23 septembre 2006

Comme un orvet

HODIE

Dear Gene


Depuis quelque temps, je lui parlais dans sa langue maternelle, que je trouvais d'autant plus émouvante que j'en connaissais moins les mots. Pour elle, elle ne la parlait pour ainsi dire jamais, du moins avec moi, et cependant, si je commençais à ânonner, à lier ensemble des termes maladroits, à former des locutions impossibles, elle les écoutait avec une sorte de gaieté, de jeunesse, et à son tour elle me répondait en français, mais un français différent du sien, plus enfantin, plus bavard, comme si sa parole fût devenue irresponsable, à la suite de la mienne, employant une langue inconnue.
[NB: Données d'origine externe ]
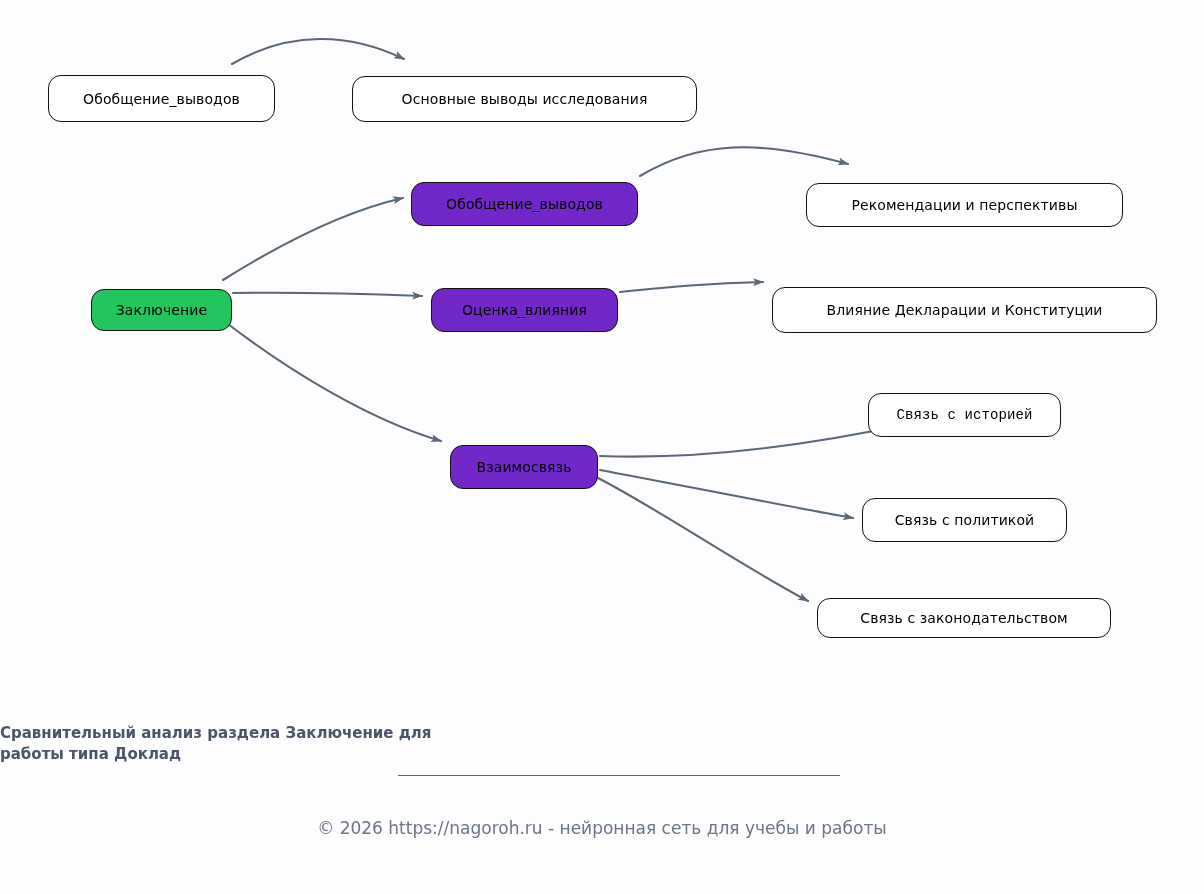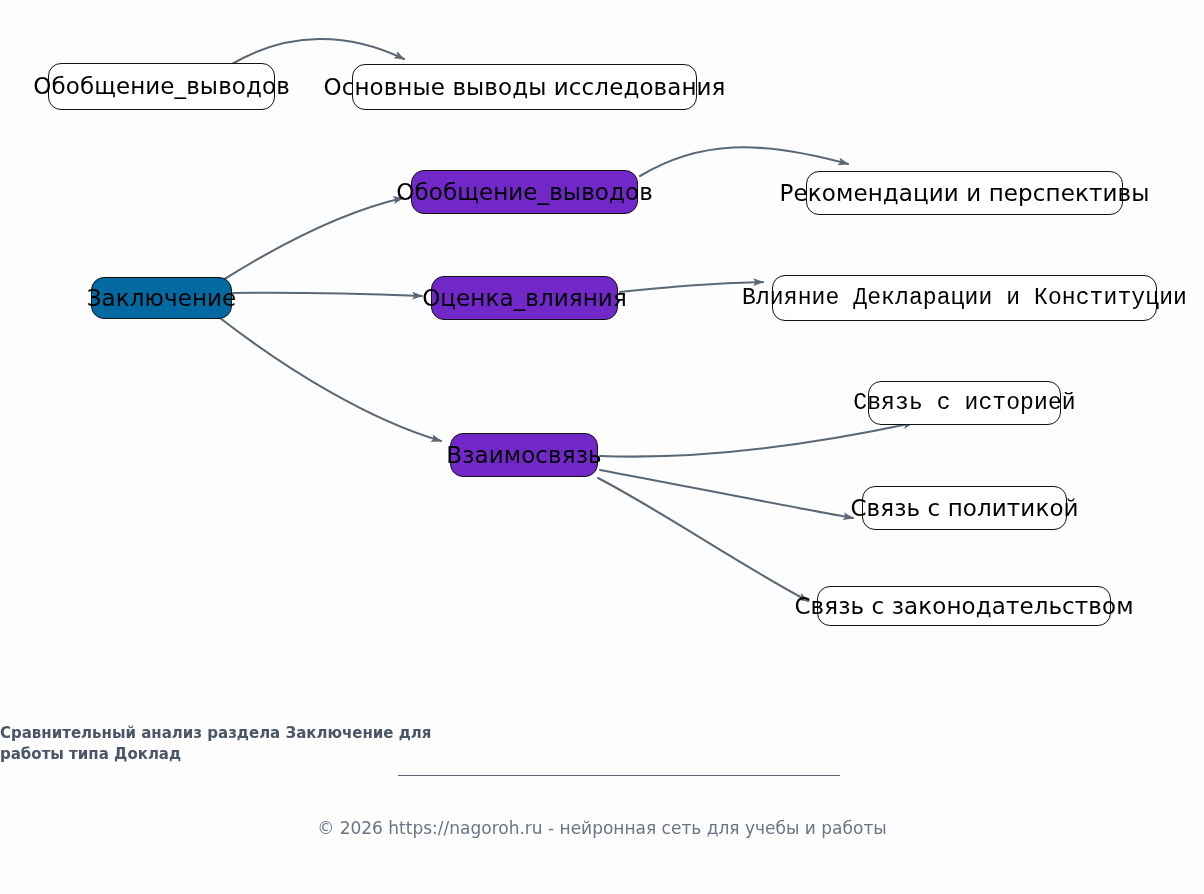--- a/index.html
+++ b/index.html
@@ -33,11 +33,12 @@
     border-radius: 13px;
     background: #ffffff;
     color: #000000;
-    font-size: 23px;
+    font-size: 14px;
     line-height: 1;
     letter-spacing: 0.1px;
     white-space: nowrap;
     padding: 0 14px;
+    margin-top: 12px;
   }
   .node.green {
     background: #0369a1;

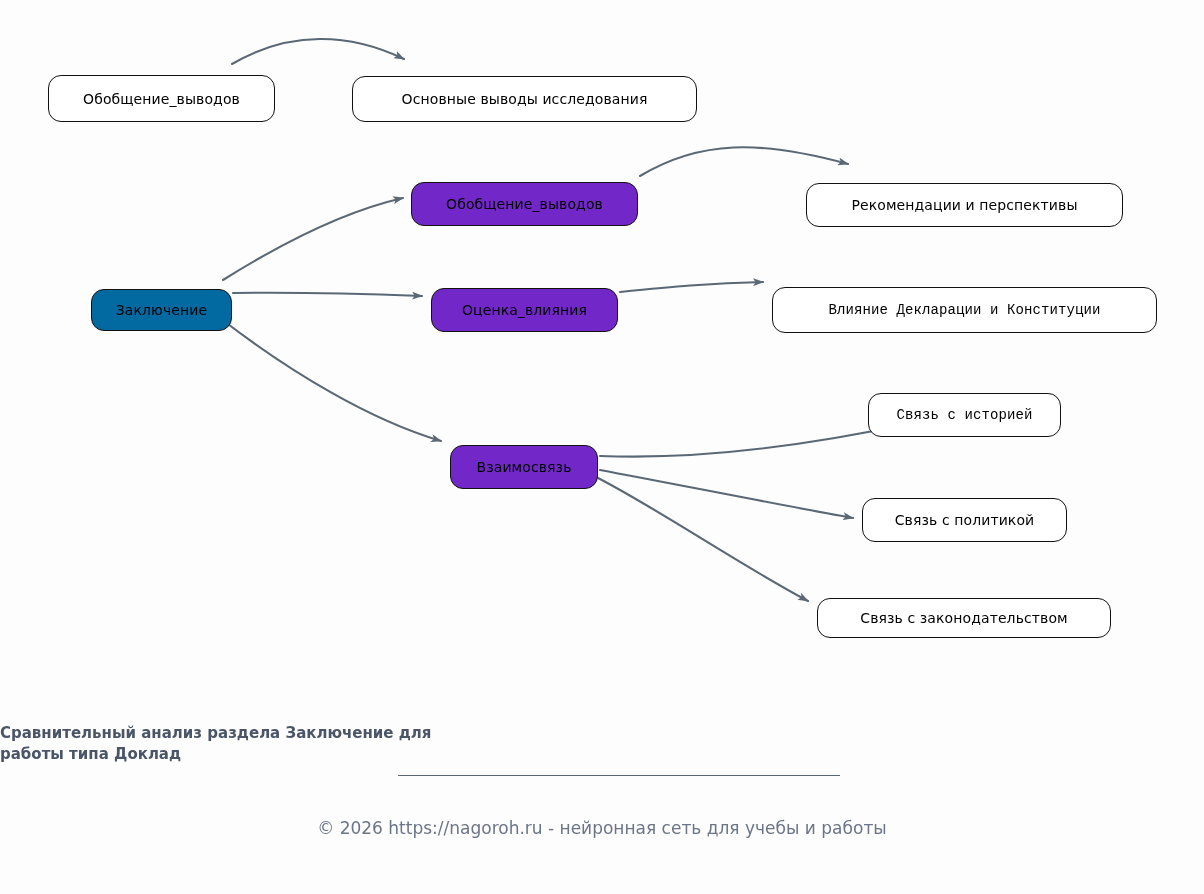--- a/index.html
+++ b/index.html
@@ -41,7 +41,7 @@
     margin-top: 12px;
   }
   .node.green {
-    background: #0369a1;
+    background: #22c55e;
     border-color: #111111;
   }
   .node.purple {

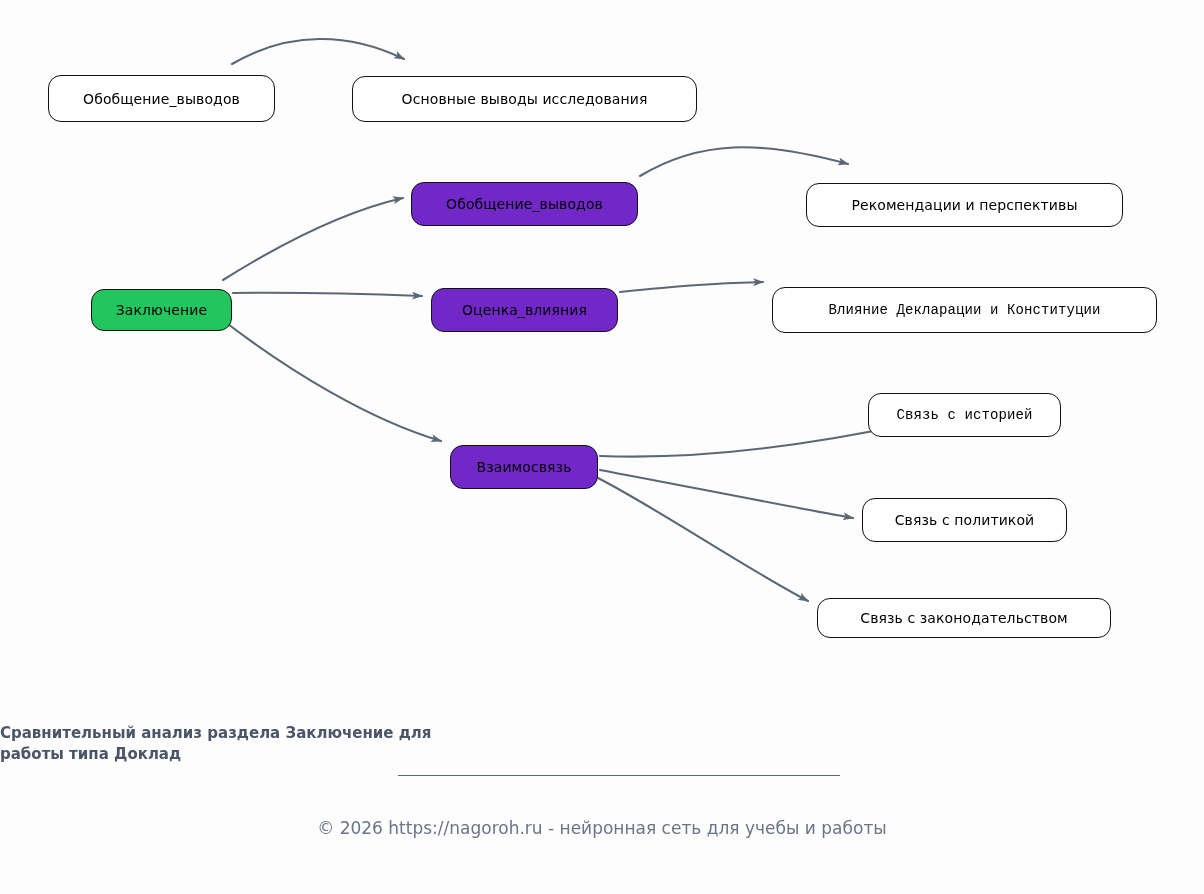--- a/index.html
+++ b/index.html
@@ -118,7 +118,7 @@
       <div class="node " style="left: 806px; top: 171px; width: 317px; height: 44px;">
         <span>Рекомендации и перспективы</span>
       </div>
-      <div class="node " style="left: 772px; top: 275px; width: 385px; height: 46px; font-family: Liberation Mono, monospace;">
+      <div class="node " style="left: 772px; top: 275px; width: 385px; height: 46px;">
         <span>Влияние Декларации и Конституции</span>
       </div>
       <div class="node " style="left: 868px; top: 381px; width: 193px; height: 44px; font-family: Liberation Mono, monospace;">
Et il est vrai que, moi aussi, je me sentais irresponsable dans cet autre langage, si ignoré de moi ; et ce que je n'aurais jamais dit, ni pensé, ni même tu à partir de mots véritables, ce balbutiement, irréel, d'expressions à peu près invntées, et dont le sens se jouait à mille lieues de ma tête, me l'extorquait, m'invitait à le faire entendre, me donnait, à l'exprimer, une petite ivresse qui n'avait plus conscience de ses limites et allait hardiment au-delà de ce qu'il fallait.